Dataset records:
******
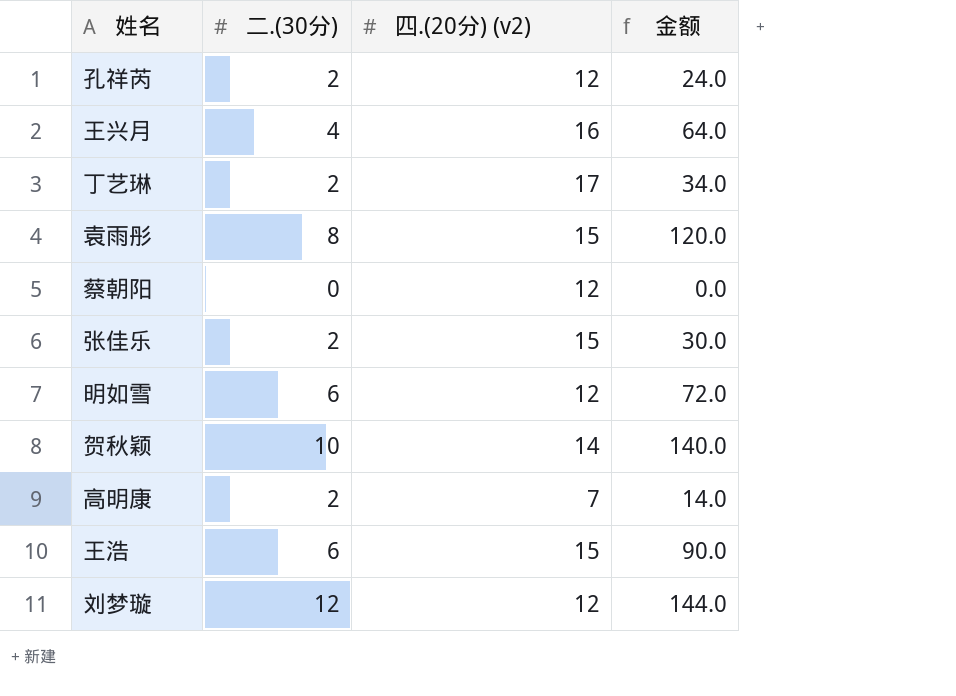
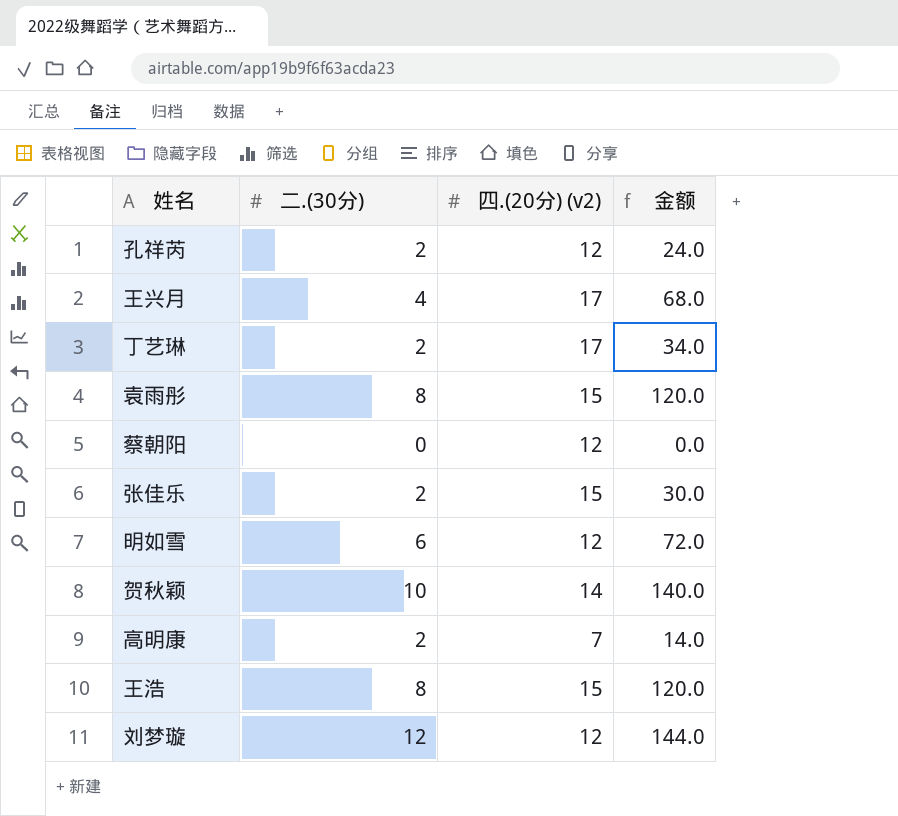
王兴月 | 四.(20分) (v2): 16 -> 17
王兴月 | 金额: 64.0 -> 68.0
王浩 | 二.(30分): 6 -> 8
王浩 | 金额: 90.0 -> 120.0

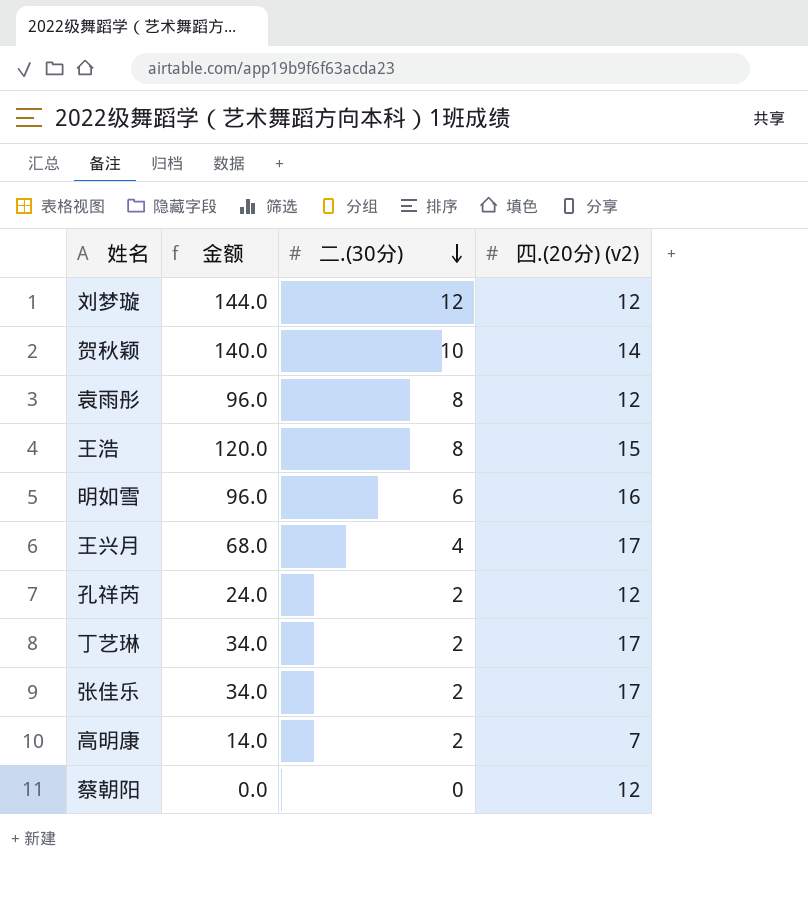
row order: none -> 二.(30分) descending
column 金额 | position: 4 -> 2
袁雨彤 | 金额: 120.0 -> 96.0
袁雨彤 | 四.(20分) (v2): 15 -> 12
明如雪 | 金额: 72.0 -> 96.0
明如雪 | 四.(20分) (v2): 12 -> 16
张佳乐 | 金额: 30.0 -> 34.0
张佳乐 | 四.(20分) (v2): 15 -> 17

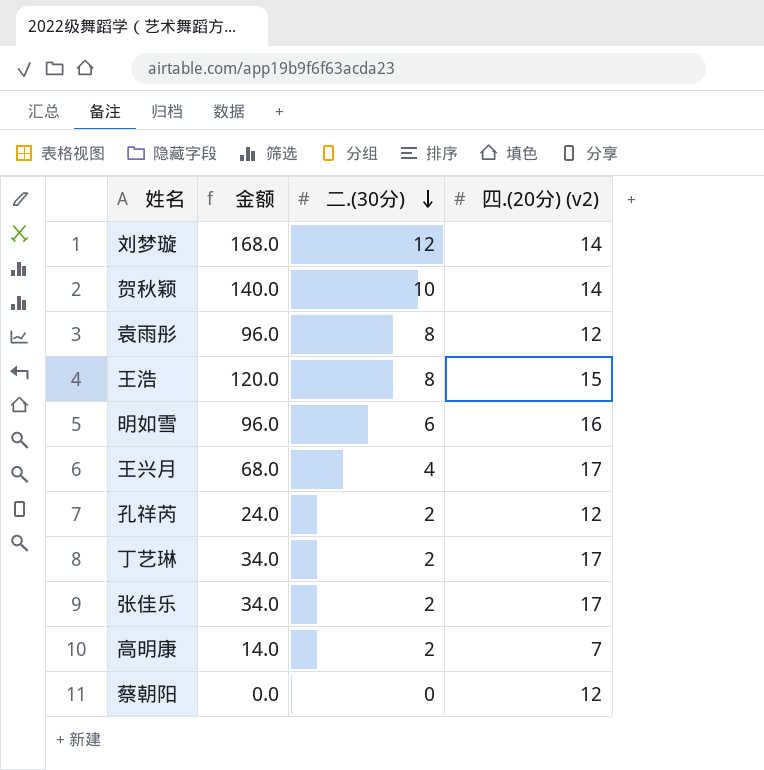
刘梦璇 | 金额: 144.0 -> 168.0
刘梦璇 | 四.(20分) (v2): 12 -> 14

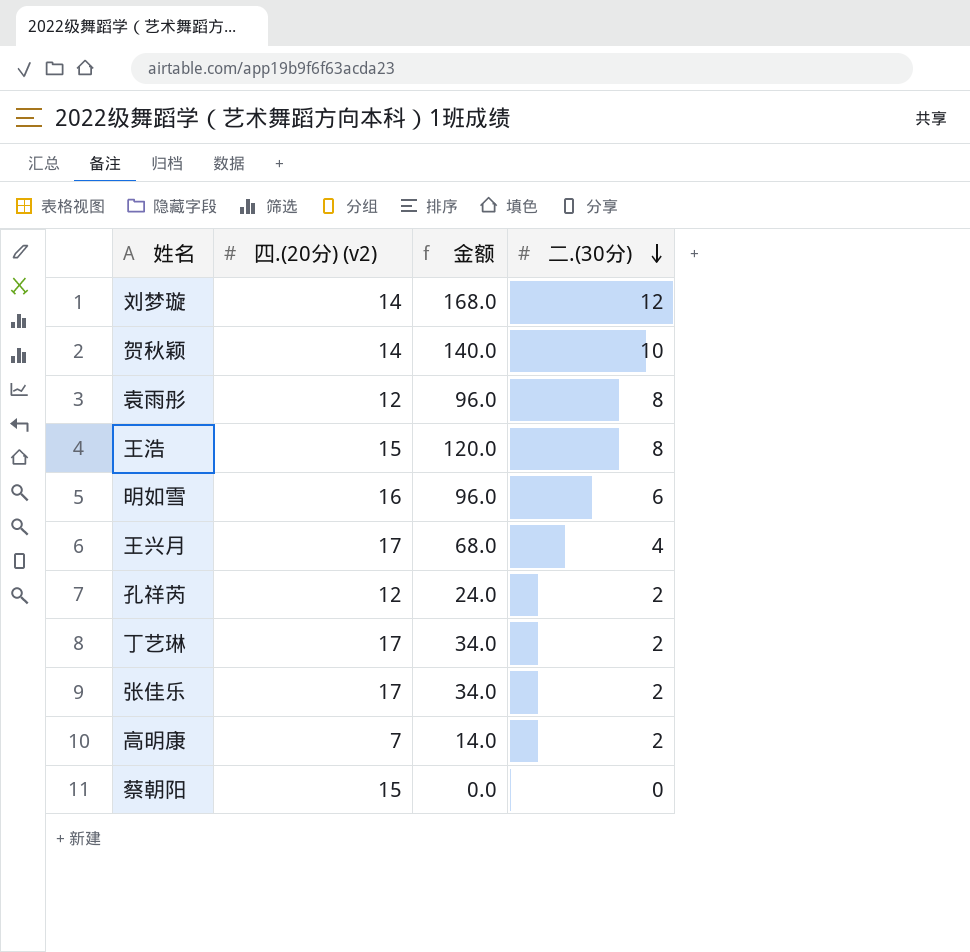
column 四.(20分) (v2) | position: 4 -> 2
蔡朝阳 | 四.(20分) (v2): 12 -> 15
******
Word for word, restate the lines above from the first through the one that contains "column 四.(20分) (v2) | position: 4 -> 2", and exclude all pictures.

Output for this task:
王兴月 | 四.(20分) (v2): 16 -> 17
王兴月 | 金额: 64.0 -> 68.0
王浩 | 二.(30分): 6 -> 8
王浩 | 金额: 90.0 -> 120.0

row order: none -> 二.(30分) descending
column 金额 | position: 4 -> 2
袁雨彤 | 金额: 120.0 -> 96.0
袁雨彤 | 四.(20分) (v2): 15 -> 12
明如雪 | 金额: 72.0 -> 96.0
明如雪 | 四.(20分) (v2): 12 -> 16
张佳乐 | 金额: 30.0 -> 34.0
张佳乐 | 四.(20分) (v2): 15 -> 17

刘梦璇 | 金额: 144.0 -> 168.0
刘梦璇 | 四.(20分) (v2): 12 -> 14

column 四.(20分) (v2) | position: 4 -> 2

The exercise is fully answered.